For insurance-linked securities (ILS) fund investors who faced their heaviest losses ever in 2017 (said up to $18bn this morning), another loss impacted year, even if breakeven, could be sufficient to cause them to call for better returns.
Speaking today during the 10th anniversary Munich Re ILS Roundtable event in Monte Carlo, ILS experts discussed what may happen if 2018 turned into another year of losses for ILS funds and their investors.
With recent weeks having thrown a flurry of events at the insurance market, the impacts of catastrophes such as typhoon Jebi and now also the chance of perhaps more significant losses from hurricane Florence and potentially Isaac, the ILS market has gone from anticipating a year with benign loss activity to looking at one that could be more detrimental to its returns.
Chin Lui, Senior Vice President, Director of Insurance-Linked Securities and Portfolio Manager at investment house Amundi Pioneer, commented on this during the Munich Re panel ILS session.
He said “the market dynamic has changed a little bit in recent weeks,” adding that it now looks like the ILS market will be facing some losses, having been experiencing a relatively benign year so far.
“We were talking about an almost no-loss year three weeks ago, but clearly we’ve had the typhoon in Japan and we’re looking at Florence just right now.
“So I guess we will be facing some losses (from an almost no-loss year).”
The market is braced for some attritional level of losses from typhoon Jebi and hurricane Florence looks like it could drive more (or much more depending on the landfall area and strength). With hurricane Isaac also threatening Caribbean losses, the outlook for the year has changed.
“If this is going to be, sort of a break-even year (from more losses) I do think investors may be pushing a little more for a return, given if it’s two years of disappointment in a row,” Liu explained.
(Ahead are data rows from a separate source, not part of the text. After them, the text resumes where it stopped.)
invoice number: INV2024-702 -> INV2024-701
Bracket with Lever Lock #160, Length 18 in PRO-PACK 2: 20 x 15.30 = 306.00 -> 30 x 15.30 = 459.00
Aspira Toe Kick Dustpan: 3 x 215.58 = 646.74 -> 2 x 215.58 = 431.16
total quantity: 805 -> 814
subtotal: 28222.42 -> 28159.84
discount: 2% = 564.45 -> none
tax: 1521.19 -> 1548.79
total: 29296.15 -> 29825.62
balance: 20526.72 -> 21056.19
Continuing, “Probably you will also see more capital being trapped, if we have another let’s say a $10 billion plus event this year due to Florence.”
He also noted that given broader investment and financial market dynamics, investors may have more options available to them and if ILS returns are poor it could deter some investors in reloading so fast or so much.
Liu described the market dynamic as, “Investors probably have a little less motivation to move into ILS, driven by opportunities in emerging market and other places.”
“I think there will be more dynamics, but I just don’t expect investors will move in as aggressively as what we observed in 2017.”
As with 2017, the loss picture at the moment looks like it would be stacked against the collateralized market, quota shares and perhaps sidecars right now, but hurricane Florence’s threat could change that and also bring the catastrophe bond market into play.